## What is expected
Keep the wording of each record exactly the same when you repeat it, and leave out pictures.

## Source material
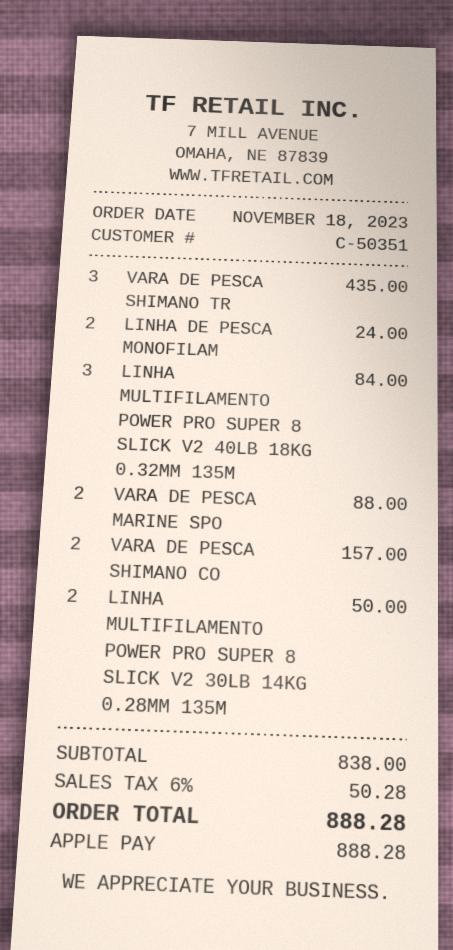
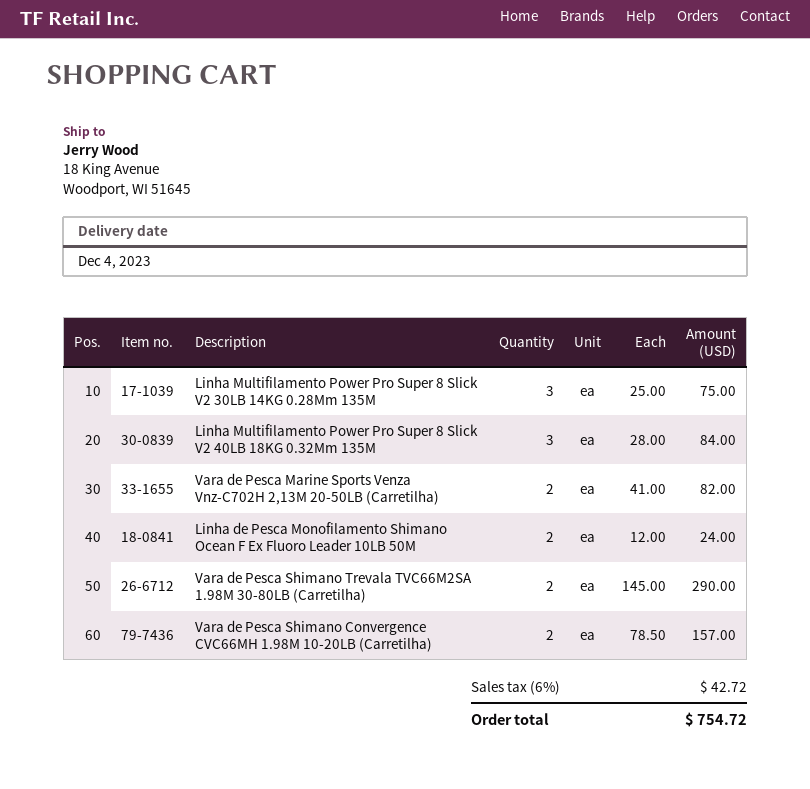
VARA DE PESCA SHIMANO TR: 3 for 435.00 -> 2 for 290.00
VARA DE PESCA MARINE SPO: 2 for 88.00 -> 2 for 82.00
LINHA MULTIFILAMENTO POWER PRO SUPER 8 SLICK V2 30LB 14KG 0.28MM 135M: 2 for 50.00 -> 3 for 75.00
tax: 6% = 50.28 -> 6% = 42.72
total: 888.28 -> 754.72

## Reply
VARA DE PESCA SHIMANO TR: 3 for 435.00 -> 2 for 290.00
VARA DE PESCA MARINE SPO: 2 for 88.00 -> 2 for 82.00
LINHA MULTIFILAMENTO POWER PRO SUPER 8 SLICK V2 30LB 14KG 0.28MM 135M: 2 for 50.00 -> 3 for 75.00
tax: 6% = 50.28 -> 6% = 42.72
total: 888.28 -> 754.72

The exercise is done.